Important update:Washington, D.C. Blood Lead Level Tests
Lead Poisoning Prevention Program Managers
The Centers for Disease Control and Prevention, Healthy Homes and Lead Poisoning Prevention Branch has recently acquired and analyzed blood lead test results that were not available to us in 2004 during the public health response to elevated drinking water lead levels in Washington DC and the report of blood lead levels in Washington published in Morbidity Mortality Weekly Review in April 2004. 1
A substantial number of blood lead test results from blood specimens collected in 2003 were unavailable for the analysis published in the 2004 MMWR. In 2009, CDC acquired all known 2003 blood lead test results for DC residents and completed a reanalysis to determine if the addition of the previously missing tests altered the results reported in the 2004 MMWR. The reanalysis included the 9,765 tests used in the original analysis plus 1,753 tests reported in surveillance data after the MMWR was published and 12,168 tests that had not been included in the surveillance files. The reanalysis showed that addition of the missing test data led to a decrease in the proportion of tests with blood lead levels ≥ 5 µg/dL or ≥ 10 µg/dL in 2003, regardless of the type of service line supplying water to the home (Table 1). These results do not change CDC’s original conclusions that … the percentage of test results >10 µg/dL and the percentage of test results >5 µg/dL at addresses with lead service pipes were higher than at addresses without lead service pipes.

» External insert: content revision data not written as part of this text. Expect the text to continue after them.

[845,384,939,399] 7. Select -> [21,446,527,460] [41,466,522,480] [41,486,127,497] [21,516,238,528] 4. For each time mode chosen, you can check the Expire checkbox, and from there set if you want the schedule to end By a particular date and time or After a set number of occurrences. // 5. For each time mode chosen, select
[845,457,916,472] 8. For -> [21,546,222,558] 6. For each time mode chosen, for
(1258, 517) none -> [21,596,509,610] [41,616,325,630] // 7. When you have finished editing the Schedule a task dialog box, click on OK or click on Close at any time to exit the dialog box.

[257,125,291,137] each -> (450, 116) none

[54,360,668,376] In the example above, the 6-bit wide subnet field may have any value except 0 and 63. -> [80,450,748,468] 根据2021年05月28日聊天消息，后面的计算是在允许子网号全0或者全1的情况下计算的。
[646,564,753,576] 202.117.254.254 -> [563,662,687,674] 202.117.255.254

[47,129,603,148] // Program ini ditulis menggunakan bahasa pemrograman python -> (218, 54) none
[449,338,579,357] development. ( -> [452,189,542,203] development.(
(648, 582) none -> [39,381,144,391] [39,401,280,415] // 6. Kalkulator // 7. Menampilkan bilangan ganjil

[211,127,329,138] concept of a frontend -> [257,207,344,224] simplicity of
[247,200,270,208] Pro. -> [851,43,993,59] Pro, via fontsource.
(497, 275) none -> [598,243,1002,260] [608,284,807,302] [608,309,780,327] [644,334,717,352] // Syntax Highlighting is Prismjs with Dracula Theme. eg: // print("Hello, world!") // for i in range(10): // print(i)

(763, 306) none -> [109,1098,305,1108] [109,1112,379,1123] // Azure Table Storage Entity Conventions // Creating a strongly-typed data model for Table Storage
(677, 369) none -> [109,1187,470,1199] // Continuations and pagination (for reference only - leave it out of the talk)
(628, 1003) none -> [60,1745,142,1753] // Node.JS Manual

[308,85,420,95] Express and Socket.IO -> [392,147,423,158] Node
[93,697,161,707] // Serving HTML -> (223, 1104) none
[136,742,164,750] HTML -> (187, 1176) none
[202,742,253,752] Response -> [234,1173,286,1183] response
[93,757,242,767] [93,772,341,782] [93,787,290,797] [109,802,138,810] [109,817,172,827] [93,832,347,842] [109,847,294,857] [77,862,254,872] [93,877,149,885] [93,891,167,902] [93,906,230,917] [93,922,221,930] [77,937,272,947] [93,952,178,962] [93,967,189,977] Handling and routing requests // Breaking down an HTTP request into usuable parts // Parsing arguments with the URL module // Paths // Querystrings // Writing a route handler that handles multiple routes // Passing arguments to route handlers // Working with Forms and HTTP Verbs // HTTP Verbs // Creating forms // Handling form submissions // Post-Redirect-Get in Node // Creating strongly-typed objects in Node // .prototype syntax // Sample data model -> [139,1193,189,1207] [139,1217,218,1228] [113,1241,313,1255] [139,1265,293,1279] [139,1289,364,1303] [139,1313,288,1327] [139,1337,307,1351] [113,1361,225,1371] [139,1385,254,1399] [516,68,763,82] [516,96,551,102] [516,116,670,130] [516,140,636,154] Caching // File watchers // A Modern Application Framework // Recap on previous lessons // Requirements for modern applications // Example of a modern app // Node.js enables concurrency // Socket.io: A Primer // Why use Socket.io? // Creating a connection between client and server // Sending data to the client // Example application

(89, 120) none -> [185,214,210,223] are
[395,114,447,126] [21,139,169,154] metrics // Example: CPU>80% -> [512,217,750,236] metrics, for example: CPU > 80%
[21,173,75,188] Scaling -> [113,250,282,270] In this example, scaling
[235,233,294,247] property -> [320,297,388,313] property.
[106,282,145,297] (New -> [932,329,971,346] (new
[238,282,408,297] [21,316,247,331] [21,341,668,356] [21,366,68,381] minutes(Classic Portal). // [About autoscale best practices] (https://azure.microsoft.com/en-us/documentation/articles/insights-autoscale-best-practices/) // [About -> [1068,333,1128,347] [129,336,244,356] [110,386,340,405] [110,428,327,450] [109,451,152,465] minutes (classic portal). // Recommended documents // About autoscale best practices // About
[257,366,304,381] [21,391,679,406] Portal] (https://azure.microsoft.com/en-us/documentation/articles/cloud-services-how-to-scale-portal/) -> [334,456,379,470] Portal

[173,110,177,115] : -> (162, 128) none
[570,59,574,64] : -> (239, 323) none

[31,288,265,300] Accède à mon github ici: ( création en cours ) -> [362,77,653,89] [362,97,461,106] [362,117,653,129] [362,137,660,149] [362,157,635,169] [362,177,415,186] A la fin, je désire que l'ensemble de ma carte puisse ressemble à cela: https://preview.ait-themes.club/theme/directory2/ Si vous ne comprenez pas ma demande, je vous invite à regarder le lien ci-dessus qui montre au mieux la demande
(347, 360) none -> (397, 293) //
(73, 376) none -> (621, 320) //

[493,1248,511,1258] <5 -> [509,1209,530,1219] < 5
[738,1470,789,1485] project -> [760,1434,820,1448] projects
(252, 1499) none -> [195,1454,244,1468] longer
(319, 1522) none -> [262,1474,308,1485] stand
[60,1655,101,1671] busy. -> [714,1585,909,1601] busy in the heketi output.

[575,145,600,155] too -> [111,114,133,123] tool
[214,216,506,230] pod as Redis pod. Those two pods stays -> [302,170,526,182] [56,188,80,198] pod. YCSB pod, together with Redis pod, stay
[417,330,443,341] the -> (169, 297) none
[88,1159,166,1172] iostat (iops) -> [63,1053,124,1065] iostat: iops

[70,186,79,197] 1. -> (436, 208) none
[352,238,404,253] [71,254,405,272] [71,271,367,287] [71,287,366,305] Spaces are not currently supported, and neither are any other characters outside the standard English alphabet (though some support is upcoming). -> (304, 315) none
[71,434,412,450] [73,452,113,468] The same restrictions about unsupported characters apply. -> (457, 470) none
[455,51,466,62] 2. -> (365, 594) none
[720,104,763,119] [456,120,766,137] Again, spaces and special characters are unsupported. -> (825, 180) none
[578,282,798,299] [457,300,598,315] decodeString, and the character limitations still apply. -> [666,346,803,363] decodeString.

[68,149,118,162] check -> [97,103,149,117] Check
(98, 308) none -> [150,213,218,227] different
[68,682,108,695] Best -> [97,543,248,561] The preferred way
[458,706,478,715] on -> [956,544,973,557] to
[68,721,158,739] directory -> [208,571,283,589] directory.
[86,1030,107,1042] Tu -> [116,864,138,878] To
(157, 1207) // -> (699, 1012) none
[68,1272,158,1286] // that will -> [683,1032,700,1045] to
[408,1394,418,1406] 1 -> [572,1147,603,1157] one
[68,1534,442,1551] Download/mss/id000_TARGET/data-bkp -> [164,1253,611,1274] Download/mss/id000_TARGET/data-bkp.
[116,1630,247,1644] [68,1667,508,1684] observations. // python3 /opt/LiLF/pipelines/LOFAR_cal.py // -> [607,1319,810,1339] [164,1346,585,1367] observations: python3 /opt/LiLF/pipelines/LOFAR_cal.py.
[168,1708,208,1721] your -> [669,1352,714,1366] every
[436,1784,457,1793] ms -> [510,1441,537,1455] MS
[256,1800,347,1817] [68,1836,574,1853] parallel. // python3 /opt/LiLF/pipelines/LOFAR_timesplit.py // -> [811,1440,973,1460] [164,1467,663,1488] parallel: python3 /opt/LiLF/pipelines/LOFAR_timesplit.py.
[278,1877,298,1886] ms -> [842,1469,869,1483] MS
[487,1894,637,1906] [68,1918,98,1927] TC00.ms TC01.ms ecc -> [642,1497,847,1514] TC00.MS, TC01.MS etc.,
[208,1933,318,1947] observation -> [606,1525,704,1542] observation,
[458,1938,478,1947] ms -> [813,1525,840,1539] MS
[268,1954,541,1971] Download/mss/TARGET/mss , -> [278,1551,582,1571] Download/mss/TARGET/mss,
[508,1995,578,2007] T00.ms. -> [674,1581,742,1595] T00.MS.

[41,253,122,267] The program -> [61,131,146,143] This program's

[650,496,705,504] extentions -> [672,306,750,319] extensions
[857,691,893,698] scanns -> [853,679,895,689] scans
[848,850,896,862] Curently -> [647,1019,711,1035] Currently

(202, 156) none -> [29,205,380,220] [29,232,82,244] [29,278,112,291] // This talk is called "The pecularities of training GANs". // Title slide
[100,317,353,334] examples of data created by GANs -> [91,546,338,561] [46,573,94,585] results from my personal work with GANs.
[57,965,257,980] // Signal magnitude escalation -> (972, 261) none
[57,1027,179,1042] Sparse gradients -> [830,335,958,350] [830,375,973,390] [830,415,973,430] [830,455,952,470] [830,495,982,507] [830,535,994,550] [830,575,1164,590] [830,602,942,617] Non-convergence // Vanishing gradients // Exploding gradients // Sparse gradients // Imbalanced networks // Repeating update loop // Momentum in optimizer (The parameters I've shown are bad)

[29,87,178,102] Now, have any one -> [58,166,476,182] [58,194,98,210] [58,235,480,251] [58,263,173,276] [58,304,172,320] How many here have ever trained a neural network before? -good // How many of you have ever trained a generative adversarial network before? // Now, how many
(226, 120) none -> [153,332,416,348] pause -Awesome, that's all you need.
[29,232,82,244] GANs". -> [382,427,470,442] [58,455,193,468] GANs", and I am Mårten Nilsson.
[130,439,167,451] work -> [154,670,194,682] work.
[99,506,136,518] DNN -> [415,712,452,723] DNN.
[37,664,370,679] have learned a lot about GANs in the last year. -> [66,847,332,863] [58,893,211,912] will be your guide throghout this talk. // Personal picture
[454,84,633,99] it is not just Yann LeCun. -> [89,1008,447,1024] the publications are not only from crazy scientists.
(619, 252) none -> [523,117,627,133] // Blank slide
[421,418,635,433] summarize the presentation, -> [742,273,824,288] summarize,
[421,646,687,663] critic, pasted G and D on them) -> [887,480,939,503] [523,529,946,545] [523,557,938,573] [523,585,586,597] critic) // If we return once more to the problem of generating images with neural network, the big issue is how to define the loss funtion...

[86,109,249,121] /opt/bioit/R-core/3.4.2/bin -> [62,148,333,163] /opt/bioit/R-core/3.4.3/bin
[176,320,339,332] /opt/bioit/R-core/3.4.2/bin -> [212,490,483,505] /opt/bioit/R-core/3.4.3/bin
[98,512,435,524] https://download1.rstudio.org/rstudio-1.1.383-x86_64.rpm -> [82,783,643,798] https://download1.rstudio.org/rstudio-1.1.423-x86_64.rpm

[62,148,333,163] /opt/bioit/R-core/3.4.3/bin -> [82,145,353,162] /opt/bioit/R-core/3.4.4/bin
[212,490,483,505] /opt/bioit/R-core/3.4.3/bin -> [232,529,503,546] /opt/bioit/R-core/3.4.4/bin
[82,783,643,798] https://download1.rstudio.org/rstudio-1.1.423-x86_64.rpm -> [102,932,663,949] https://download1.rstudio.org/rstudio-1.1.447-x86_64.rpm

Table 1: The Percent of Elevated Blood Lead Tests in 2003 by Type of Water Service Line and Data Set.
|Service Line Type||2004 MMWR Dataset*||Dataset Reported in 2009**||2004 MMWR Dataset*||Dataset Reported in 2009**|
|% ≥ 10 µg/dL||% ≥ 10 µg/dL||% ≥ 5 µg/dL||% ≥ 5 µg/dL|
|Lead Service Line||7.6||6.0 1.||31.2||26.5 3.|
|No Lead Service Line||2.8||2.0 2.||15.6||13.4 4.|
* n=9,683; ** n=10,637. The water service line type was unknown for 2, 670 tests. 1. p=0.09; 2. p< 0.001; 3. p=0.007; 4. p< 0.001
The first sentence of the Editorial Note in the 2004 MMWR referred to a cross-sectional study of homes with very high lead levels in drinking water and stated that … no children were identified with blood lead >10µg/dL, even in homes with the highest water lead levels. This sentence was misleading because it referred only to data from the cross-sectional study, and did not reflect findings of concern from the separate longitudinal study that showed that children living in homes serviced by a lead water pipe were more than twice as likely as other DC children to have had a blood lead level ≥10 µg/dL. CDC reiterates here a key message from the 2004 article … because no threshold for adverse health effects in young children has been demonstrated (no safe blood level has been identified), all sources of lead exposure for children should be controlled or eliminated. Lead concentrations in drinking water should be below the U. S. Environmental Protection Agency’s action level of 15 parts per billion.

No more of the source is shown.